After locating the line with "ZAPATOS / CHAUSSURES" in the entries below, set down exactly that line and each one after it to the end, skipping pictures.

======== DATA SUPPLIED

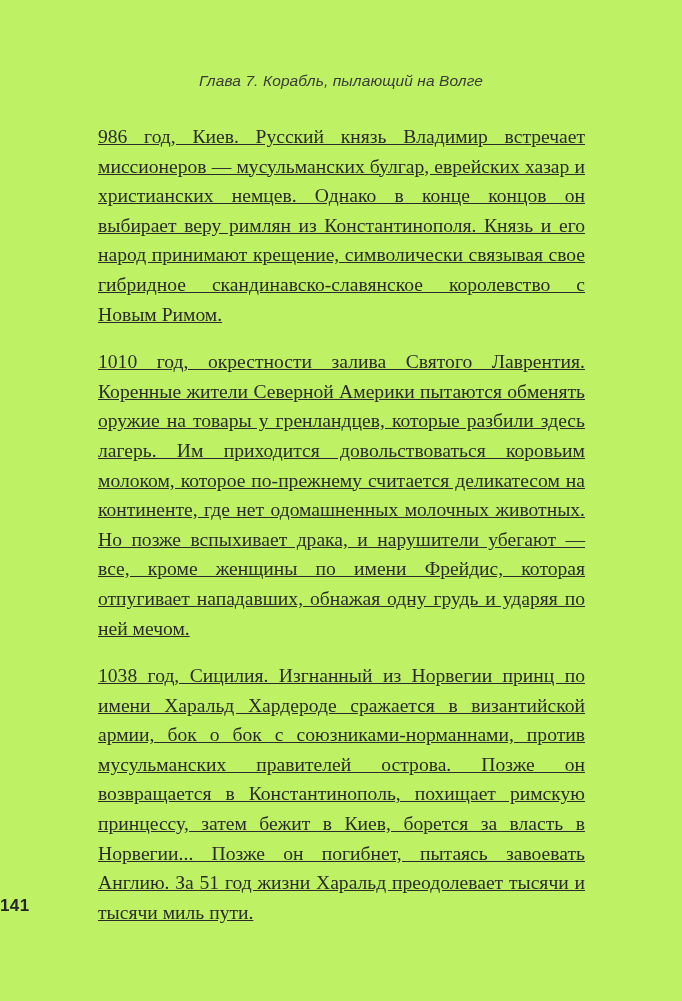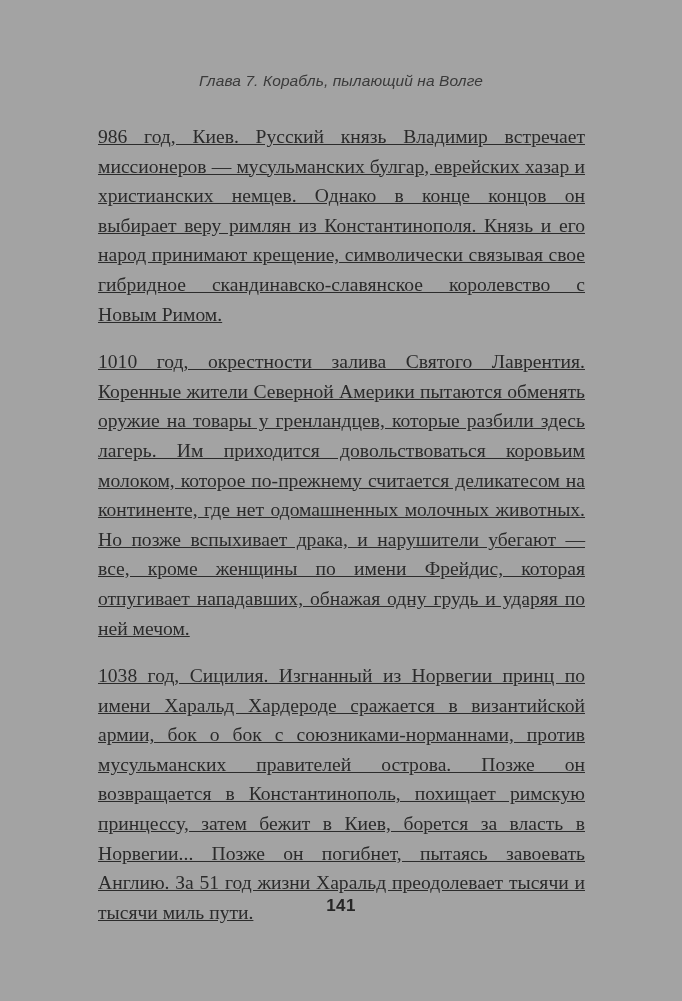"Глава 7. Корабль, пылающий на" .page { background: #a3a3a3 -> #bef264 }
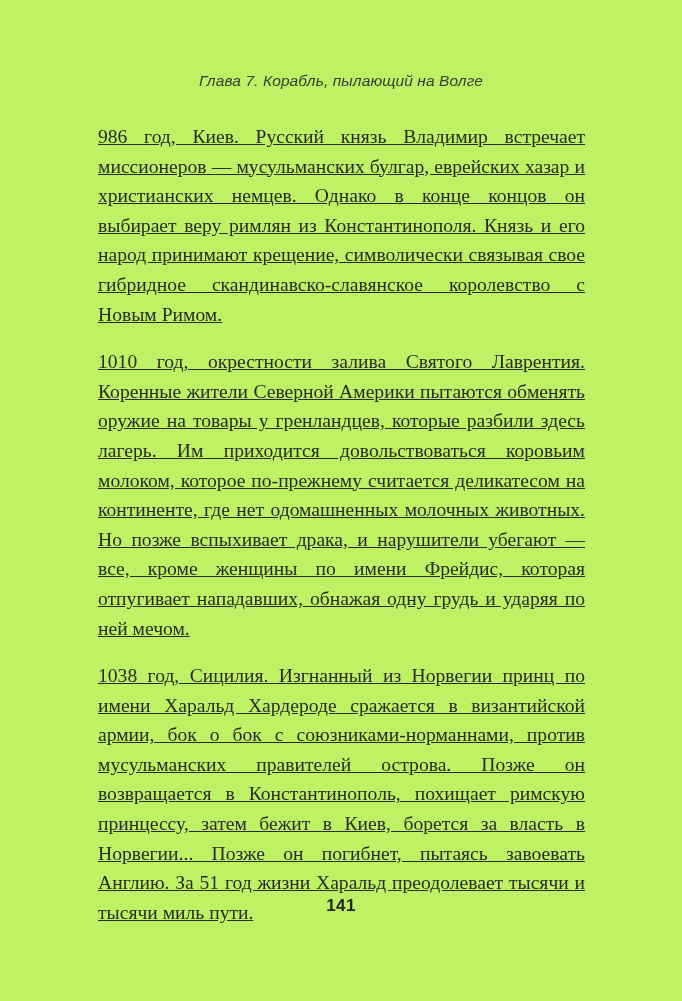"141" .folio { text-align: center -> none }
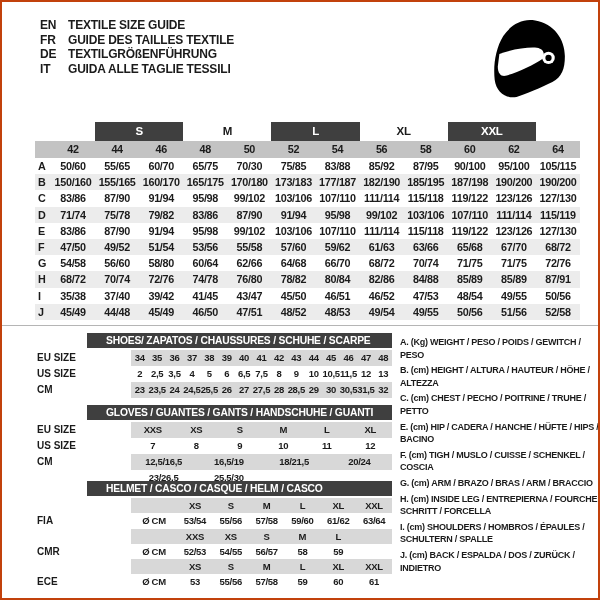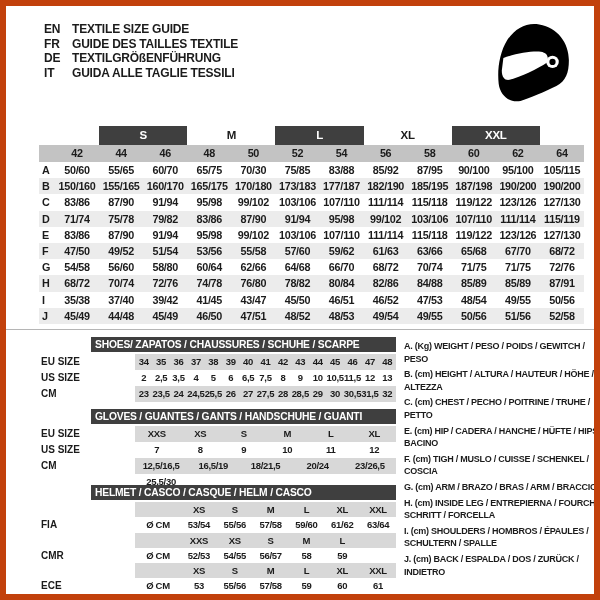"EN" .page { border: 6px solid #c2410c -> 2px solid #c2410c }
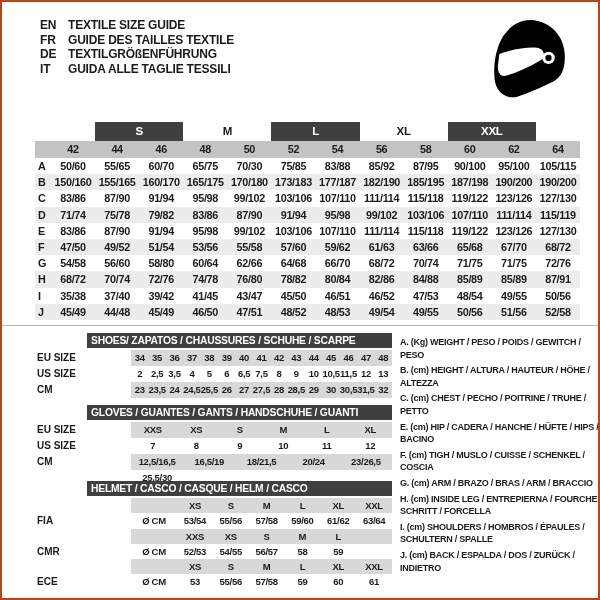"SHOES/ ZAPATOS / CHAUSSURES /" .bar { padding-left: 4px -> 19px }
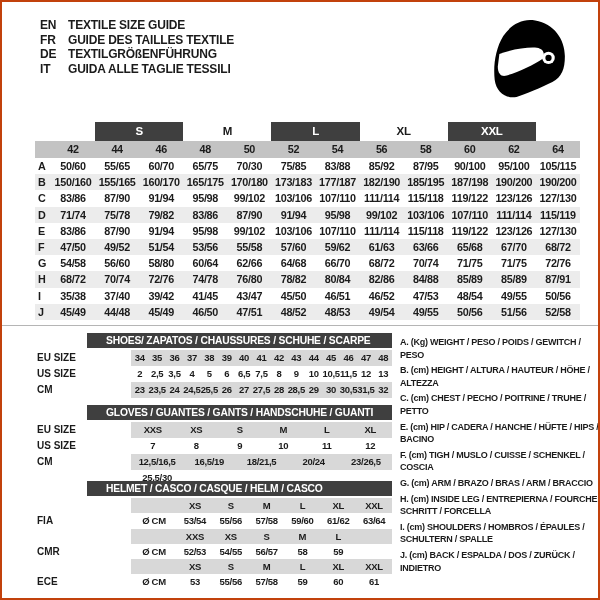"12,5/16,5" div.srow { grid-template-columns: repeat(5, 1fr) -> repeat(4, 1fr) }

================

EXERCISE RESPONSE:
"SHOES/ ZAPATOS / CHAUSSURES /" .bar { padding-left: 4px -> 19px }
"12,5/16,5" div.srow { grid-template-columns: repeat(5, 1fr) -> repeat(4, 1fr) }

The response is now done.